A historical partnership between the Sporting Shooters’ Association of Australia and the New Zealand Council of Licensed Firearm Owners (COLFO) has been established, creating a new line in the sand in protecting the Pacific region’s firearm owners. The Memorandum of Understanding for this new partnership, named the Pacific Shooting Sports Forum, was signed earlier this year by SSAA National President Geoff Jones and COLFO’s chairman Paul Clark in New Zealand’s capital, Wellington.
Many of the pressures of the shooting sports and the attacks on recreational shooting and hunting have become internationalised and this forum will help establish a mutual exchange of research and factual information and provide an effective voice and advocate in Oceania. The SSAA and COLFO, as the dominant supporters of the shooting sports in their respective countries, recognise the benefits of close cooperation and support in the world environment and have agreed to work together for a common purpose, the promotion and support of the shooting sports.
COLFO is a conglomerate of various shooting organisations in New Zealand, including the National Rifle Association of New Zealand, Sporting Shooters Association of New Zealand, New Zealand Antique and Historical Arms Association, New Zealand Black Powder Shooters Federation, New Zealand Deerstalkers, Pistol NZ, New Zealand Service Rifle Association, and the International Military Arms Society.
The SSAA delegation accompanying Geoff Jones included SSAA National Senior Vice President and SSAA WA President Ron Bryant, National Secretary Kaye McIntyre, International Affairs Chairman Bob Green, and National CEO Tim Bannister. During the weekend forum, the SSAA and COLFO discussed the various legislative, media and social challenges facing both nations and laid the foundations for joint initiatives.
COLFO chairman Paul Clark thanked the SSAA delegation for reigniting communications between the countries. He noted that both associations are active on the international front and have non-government organisation (NGO) status with the United Nations, as well as membership on the World Forum of Shooting Activities (WFSA).
SSAA National President Geoff Jones discussed the importance of unity and pointed to some of the less restrictive management of firearms in New Zealand as being an area to be further explored in Australia.
“New Zealand sets a great example of how recreational shooting and hunting can be seen as an asset to the economy,” Geoff said. “It is also seen as a legitimate and safe activity to be encouraged and that has benefits to the environment and social well-being.
“With that said, all countries must be vigilant and cooperative diligence is the key to future firearms ownership protection.”
A management committee will be established between the SSAA and COLFO to further drive the forum, with presidency to rotate every two years. A round-table for the exchange of information, it complements the South Pacific Shooting Forum, where competitors for the region shoot in international competition.

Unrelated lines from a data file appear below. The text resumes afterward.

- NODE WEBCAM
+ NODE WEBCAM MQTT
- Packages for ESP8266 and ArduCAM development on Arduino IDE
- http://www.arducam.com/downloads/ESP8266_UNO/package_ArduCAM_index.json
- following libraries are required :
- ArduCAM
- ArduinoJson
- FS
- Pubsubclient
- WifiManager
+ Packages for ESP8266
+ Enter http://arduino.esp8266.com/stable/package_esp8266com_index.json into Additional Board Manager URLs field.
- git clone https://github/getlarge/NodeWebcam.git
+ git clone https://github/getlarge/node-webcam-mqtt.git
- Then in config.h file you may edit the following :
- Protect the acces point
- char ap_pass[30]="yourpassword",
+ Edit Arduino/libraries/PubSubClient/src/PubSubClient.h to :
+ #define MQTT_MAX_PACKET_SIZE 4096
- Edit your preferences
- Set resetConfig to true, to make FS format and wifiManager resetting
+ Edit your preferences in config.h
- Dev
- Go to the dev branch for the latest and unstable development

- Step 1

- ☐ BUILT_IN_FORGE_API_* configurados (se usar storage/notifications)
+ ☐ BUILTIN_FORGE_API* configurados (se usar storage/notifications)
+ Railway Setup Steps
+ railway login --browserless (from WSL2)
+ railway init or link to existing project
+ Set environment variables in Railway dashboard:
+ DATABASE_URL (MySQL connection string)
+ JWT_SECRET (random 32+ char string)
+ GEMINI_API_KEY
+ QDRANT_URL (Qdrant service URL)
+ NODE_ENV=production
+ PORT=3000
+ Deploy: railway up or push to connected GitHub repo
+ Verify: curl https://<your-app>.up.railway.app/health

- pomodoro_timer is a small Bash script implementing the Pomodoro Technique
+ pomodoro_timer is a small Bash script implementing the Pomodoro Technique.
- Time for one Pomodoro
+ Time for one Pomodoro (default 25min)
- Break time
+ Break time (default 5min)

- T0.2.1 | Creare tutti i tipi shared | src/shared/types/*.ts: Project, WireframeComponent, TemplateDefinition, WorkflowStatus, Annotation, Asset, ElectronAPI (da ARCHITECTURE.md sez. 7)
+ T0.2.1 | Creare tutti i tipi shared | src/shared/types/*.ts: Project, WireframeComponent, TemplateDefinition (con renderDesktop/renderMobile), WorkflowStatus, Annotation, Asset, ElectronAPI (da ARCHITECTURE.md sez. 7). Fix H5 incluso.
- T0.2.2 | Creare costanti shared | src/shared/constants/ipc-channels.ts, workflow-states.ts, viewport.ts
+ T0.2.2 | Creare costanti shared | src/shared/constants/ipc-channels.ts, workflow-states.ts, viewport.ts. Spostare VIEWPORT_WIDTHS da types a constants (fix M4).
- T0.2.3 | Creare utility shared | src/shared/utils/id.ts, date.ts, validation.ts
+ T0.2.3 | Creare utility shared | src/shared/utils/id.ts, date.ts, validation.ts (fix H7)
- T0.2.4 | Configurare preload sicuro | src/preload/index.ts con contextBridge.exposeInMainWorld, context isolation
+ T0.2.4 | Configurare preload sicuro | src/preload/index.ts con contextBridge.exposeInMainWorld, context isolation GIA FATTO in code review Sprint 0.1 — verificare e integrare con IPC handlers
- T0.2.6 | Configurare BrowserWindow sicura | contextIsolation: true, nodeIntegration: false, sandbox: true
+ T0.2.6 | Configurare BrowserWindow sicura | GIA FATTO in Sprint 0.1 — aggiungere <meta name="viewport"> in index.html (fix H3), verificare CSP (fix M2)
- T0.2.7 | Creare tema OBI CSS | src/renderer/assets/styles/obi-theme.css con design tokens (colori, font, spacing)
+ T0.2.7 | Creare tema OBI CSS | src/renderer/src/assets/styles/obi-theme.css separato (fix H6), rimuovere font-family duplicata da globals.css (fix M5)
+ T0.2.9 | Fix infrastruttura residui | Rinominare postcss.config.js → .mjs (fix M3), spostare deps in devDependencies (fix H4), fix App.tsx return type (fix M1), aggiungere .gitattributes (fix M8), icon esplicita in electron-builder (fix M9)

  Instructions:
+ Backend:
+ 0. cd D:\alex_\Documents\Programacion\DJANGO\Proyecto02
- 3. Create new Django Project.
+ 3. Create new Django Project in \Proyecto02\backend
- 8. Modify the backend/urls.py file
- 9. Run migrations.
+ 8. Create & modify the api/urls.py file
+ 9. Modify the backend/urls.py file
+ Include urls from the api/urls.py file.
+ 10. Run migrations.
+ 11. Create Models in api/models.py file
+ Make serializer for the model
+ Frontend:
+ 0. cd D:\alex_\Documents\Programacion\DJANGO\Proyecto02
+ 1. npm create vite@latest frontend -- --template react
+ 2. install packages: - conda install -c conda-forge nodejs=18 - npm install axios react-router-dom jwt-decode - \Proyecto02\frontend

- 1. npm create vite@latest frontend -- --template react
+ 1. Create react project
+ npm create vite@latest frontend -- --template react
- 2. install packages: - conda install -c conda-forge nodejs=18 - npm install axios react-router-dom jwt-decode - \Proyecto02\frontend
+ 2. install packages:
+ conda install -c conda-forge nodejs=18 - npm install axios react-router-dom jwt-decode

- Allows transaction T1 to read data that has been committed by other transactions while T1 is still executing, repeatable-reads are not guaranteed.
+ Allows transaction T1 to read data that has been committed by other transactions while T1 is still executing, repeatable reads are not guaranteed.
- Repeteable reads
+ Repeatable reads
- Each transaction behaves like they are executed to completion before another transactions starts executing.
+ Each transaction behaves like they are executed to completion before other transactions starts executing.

Some aspects initially discussed were the difficulty of bringing some firearms into Australia from New Zealand for the purpose of competition and hunting; the need for legislators to back science evidence and not rely on emotive or ideological opinions for forming legislation; and the attempts by those against private firearms ownership to draw us into the current terrorist debate and the illegal use of firearms.
On a more positive note, COLFO delegates were invited to a planned international symposium on sustainable hunting to be held in Australia next year. It was also noted that both countries have had scientific research papers released on the economic and environmental benefits of hunting.
New Zealand media took an interest in the meeting, with NZ Guns & Hunting magazine editor Peter Maxwell and Rod & Rifle magazine editor Simon Gibson both attending an evening event and interviewing COLFO and SSAA delegates.